第157章

  • Foul Play
  • 佚名
  • 632字
  • 2016-03-02 16:29:05

Nancy missed him sorely. She felt quite alone in the world. She managed to get through the day--work helped her; but at night she sat disconsolate and bewildered, and she was now beginning to doubt her own theory. For certainly, if all that money had been Joe Wylie's, he would hardly have left the country without it.

Now, the second evening after Michael's departure, she was seated in his room, brooding, when suddenly she heard a peculiar knocking next door.

She listened a little while, and then stole softly downstairs to her own little room.

Her suspicions were correct. It was the same sort of knocking that had preceded the phenomenon of the hand and bank-notes. She peeped into the kitchen and whispered, "Jenny--Polly--come here."

A stout washerwoman and the mite of a servant came, wondering.

"Now you stand there," said Nancy, "and do as I bid you.
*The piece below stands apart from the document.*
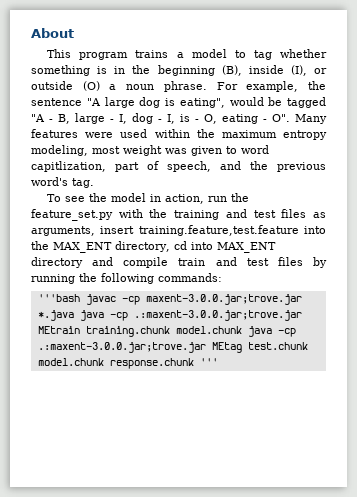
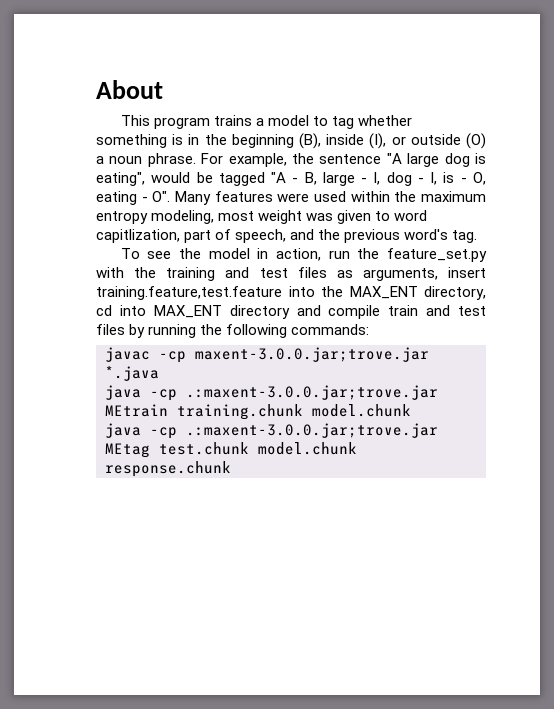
[37,294,80,302] '''bash -> (370, 329) none
(74, 315) none -> (159, 373) //
(242, 330) none -> (411, 410) //
[199,358,218,366] ''' -> (231, 469) none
Hold your tongues, now. I know all about it."

The myrmidons stood silent, but with panting bosoms; for the mysterious knocking now concluded, and a brick in the chimney began to move.

It came out, and immediately a hand with a ring on it came through the aperture, and felt about.

The mite stood firm, but the big washerwoman gave signs of agitation that promised to end in a scream.

Nancy put her hand roughly before the woman's mouth. "Hold your tongue, ye great soft--" And, without finishing her sentence, she darted to the chimney and seized the hand with both her own and pulled it with such violence that the wrist followed it through the masonry, and a roar was heard.

"Hold on to my waist, Polly," she cried. "Jenny, take the poker, and that string, and tie his hand to it while we hold on. Quick! quick! Are ye asleep?"

Thus adjured, the mite got the poker against the wall and tried to tie the wrist to it.

This, however, was not easy, the hand struggled so desperately.

However, pulling is a matter of weight rather than muscle. And the weight of the two women pulling downward overpowered the violent struggles of the man; and the mite contrived to tie the poker to the wrist, and repeat the ligatures a dozen times in a figure of eight.

Then the owner of the hand, who had hitherto shown violent strength, taken at a disadvantage, now showed intelligence. Convinced that skill as well as force were against him, he ceased to struggle and became quite quiet.

The women contemplated their feat with flushed cheeks and sparkling eyes.

When they had feasted a reasonable time on the imprisoned hand, and two of them, true to their sex, had scrutinized a green stone upon one of the fingers, to see whether it was real or false, Nancy took them by the shoulders, and bundled them good-humoredly out of the room.

She then lowered the gas and came out, and locked the room up, and put the key in her pocket.

"I'll have my supper with you," said she. "Come, Jenny, I'm cook; and you make the kitchen as a body could eat off it, for I expect vicitors."

"La, ma'am," said the mite; "he can't get out of the chimbly to visit hus through the street door."

"No, girl," said Nancy. "But he can send a hambassador; so Show her heyes and plague her art, as the play says, for of all the dirty kitchens give me hers. I never was there but once, and my slipper come off for the muck, a sticking to a body like bird-lime."

There was a knock at Nancy's street door; the little servant, full of curiosity, was for running to it on the instant. But Nancy checked her.

"Take your time," said she. "It is only a lodging-house keeper."